◆ Data to use:
-*-*-

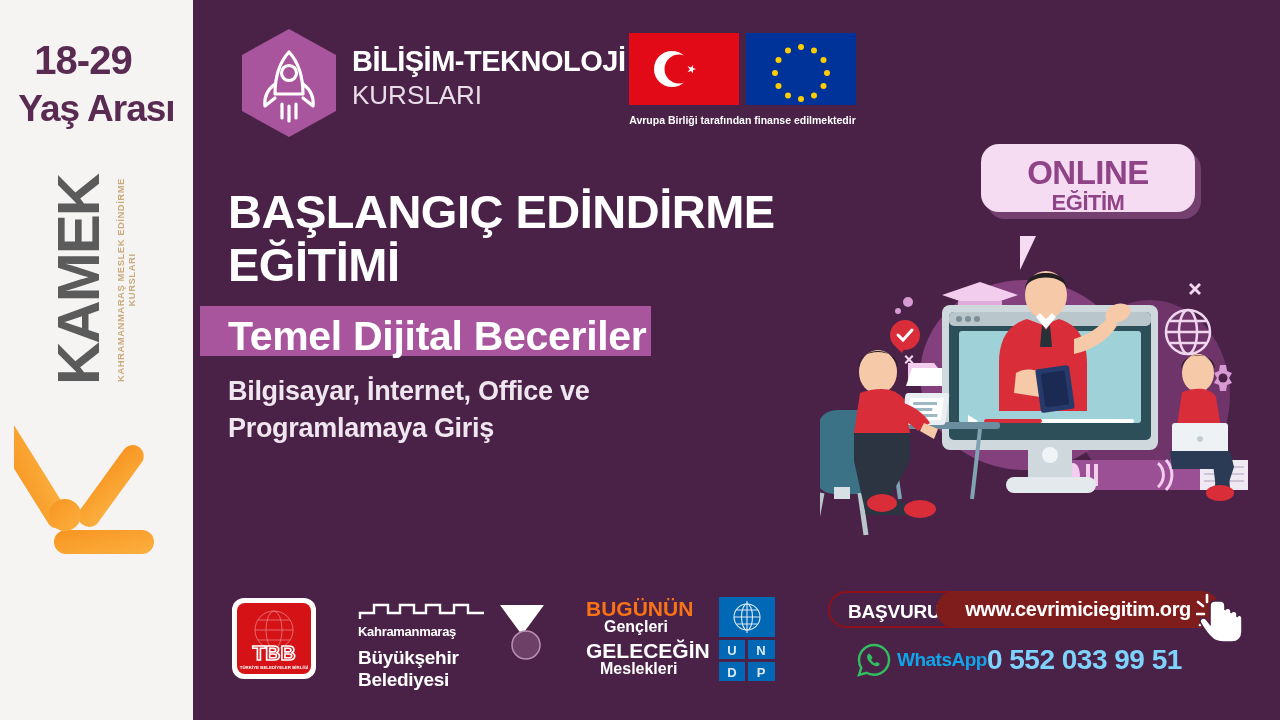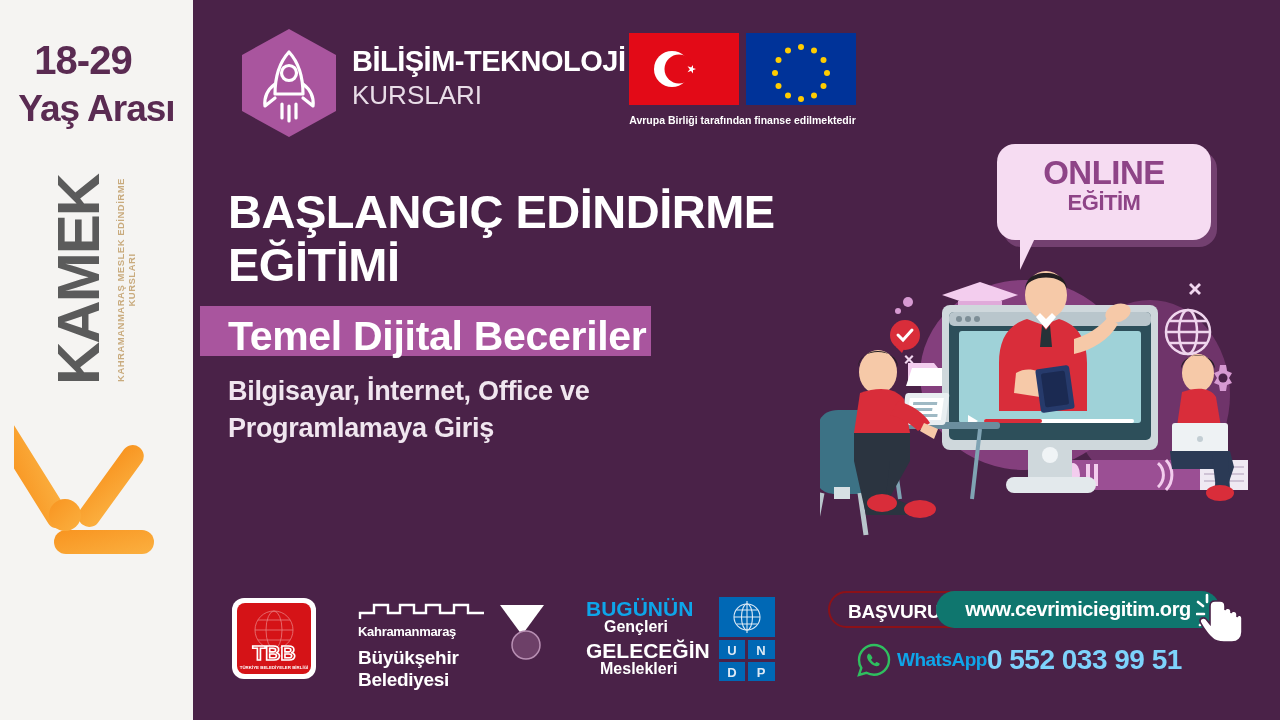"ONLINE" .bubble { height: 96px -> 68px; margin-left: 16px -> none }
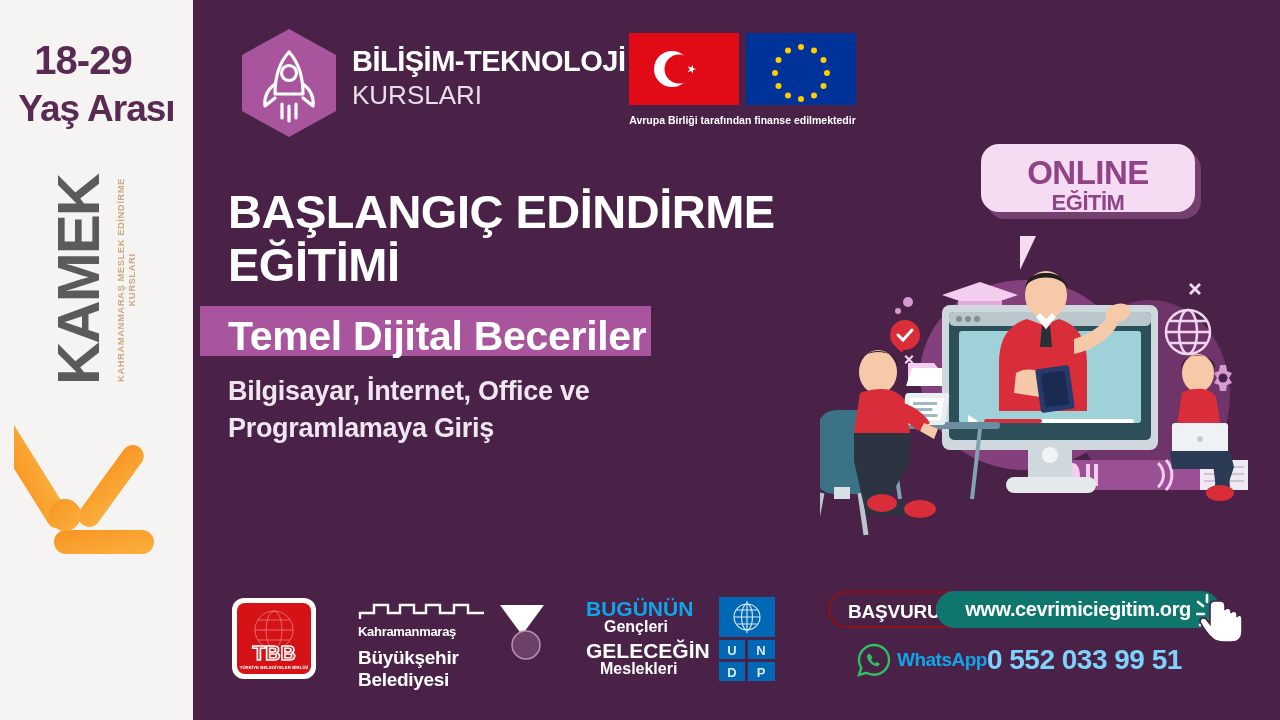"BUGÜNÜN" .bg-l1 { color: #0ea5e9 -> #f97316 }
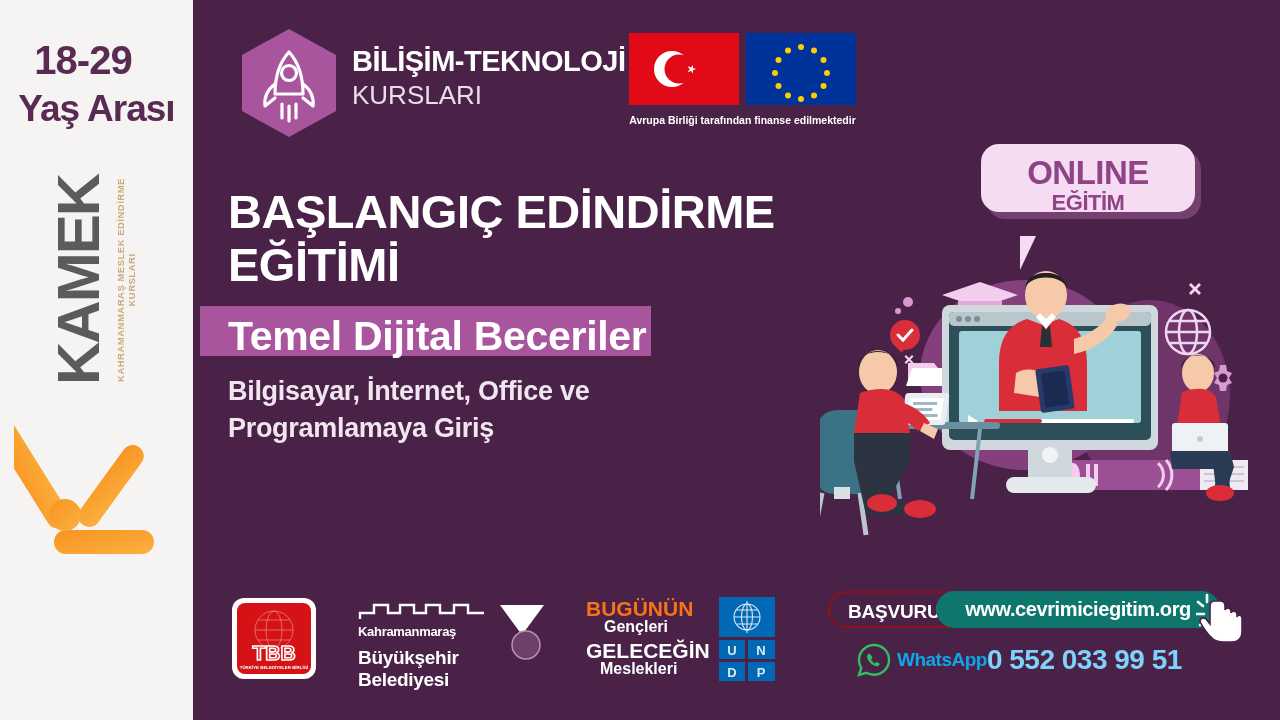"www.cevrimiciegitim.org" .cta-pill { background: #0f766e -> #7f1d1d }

-*-*-

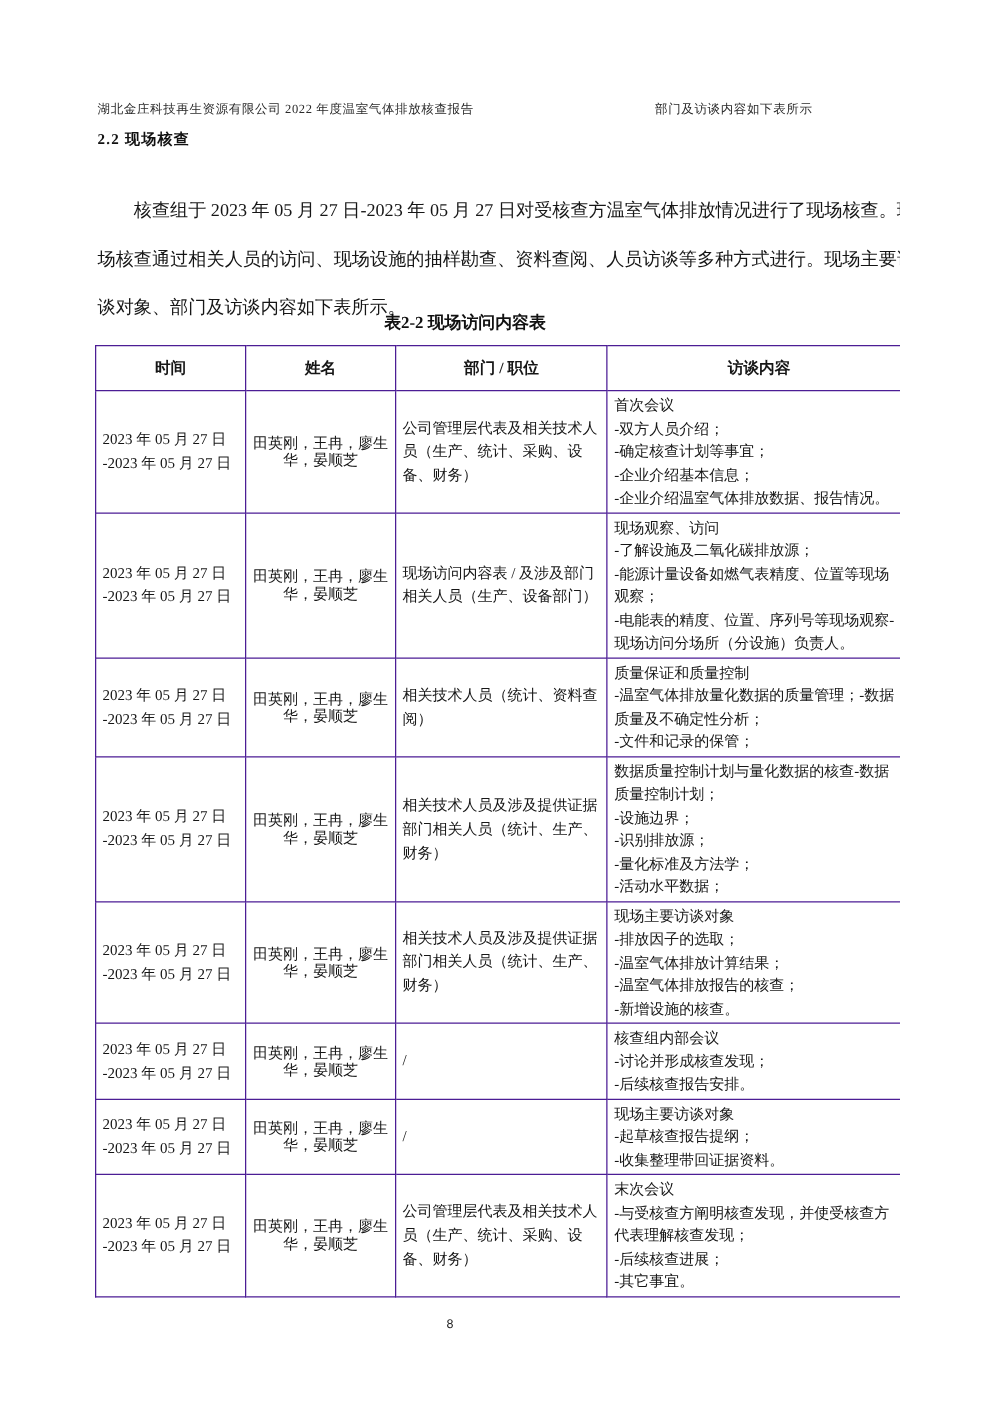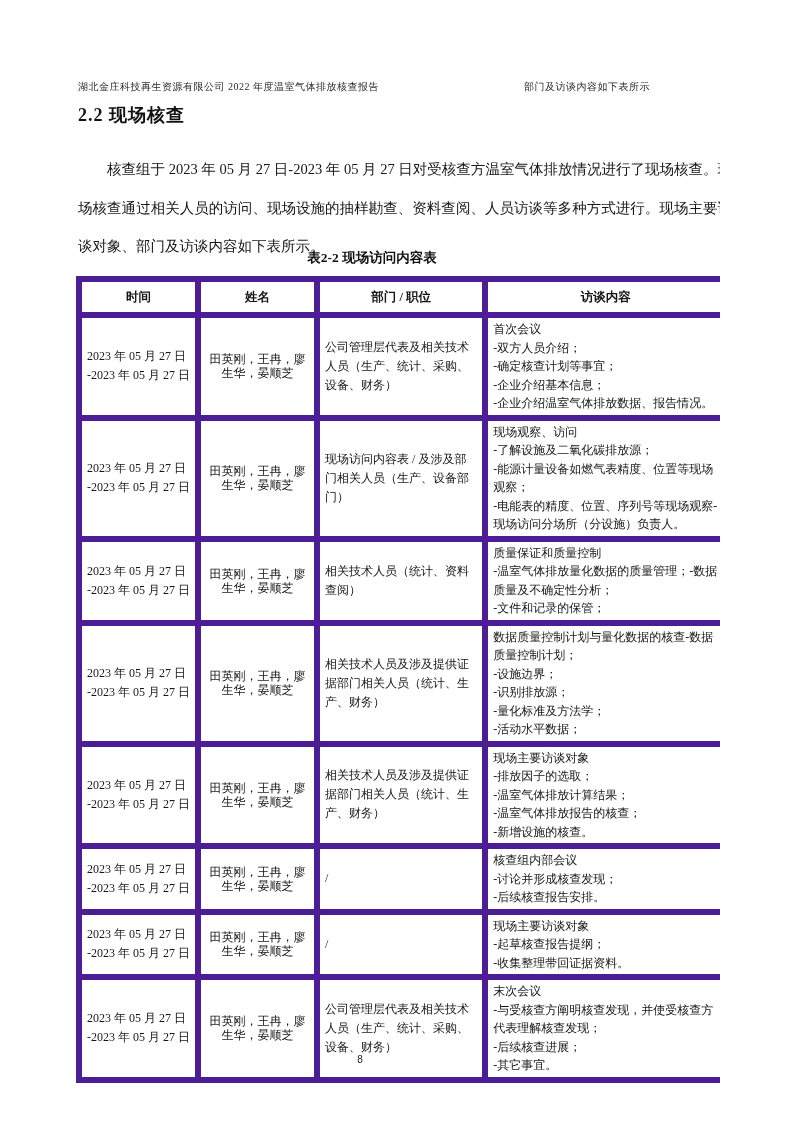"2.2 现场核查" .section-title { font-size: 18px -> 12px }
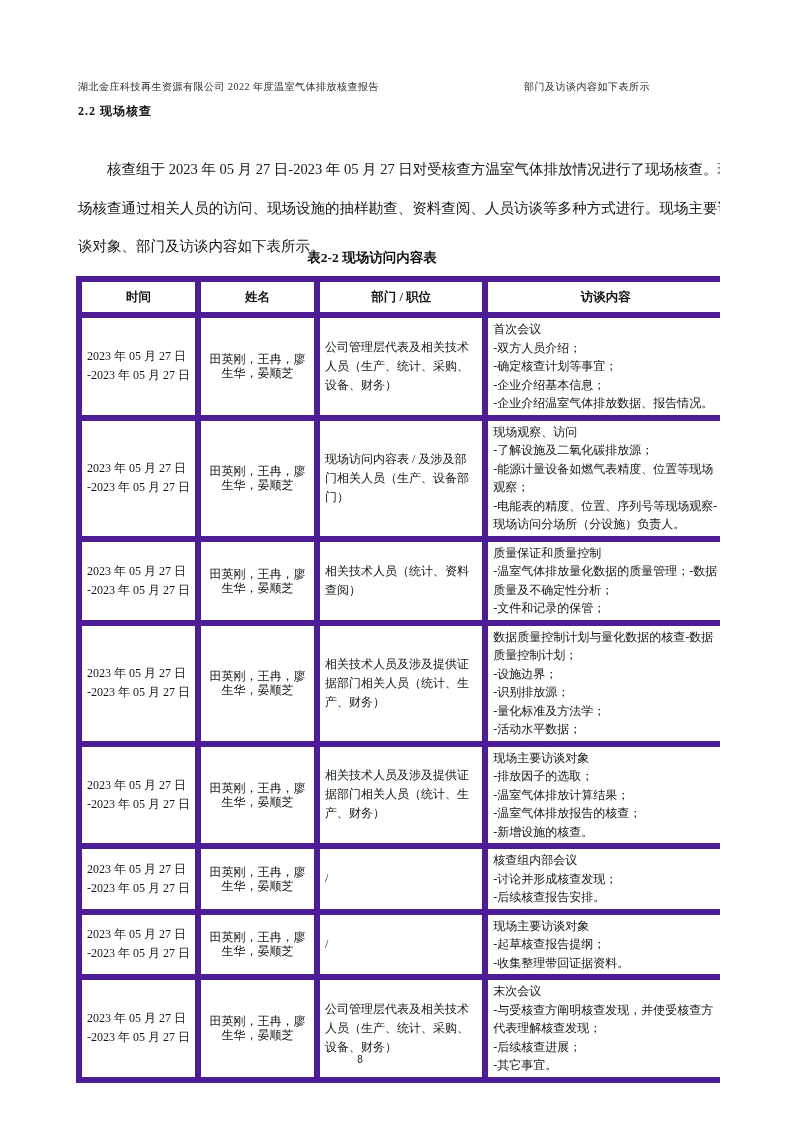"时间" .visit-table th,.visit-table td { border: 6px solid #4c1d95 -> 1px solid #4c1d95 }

-*-*-

Look above for the line with "font-size: 18px ->" and copy exactly from it through the line with "border: 6px solid", both included. Omit the pictures.

"2.2 现场核查" .section-title { font-size: 18px -> 12px }
"时间" .visit-table th,.visit-table td { border: 6px solid #4c1d95 -> 1px solid #4c1d95 }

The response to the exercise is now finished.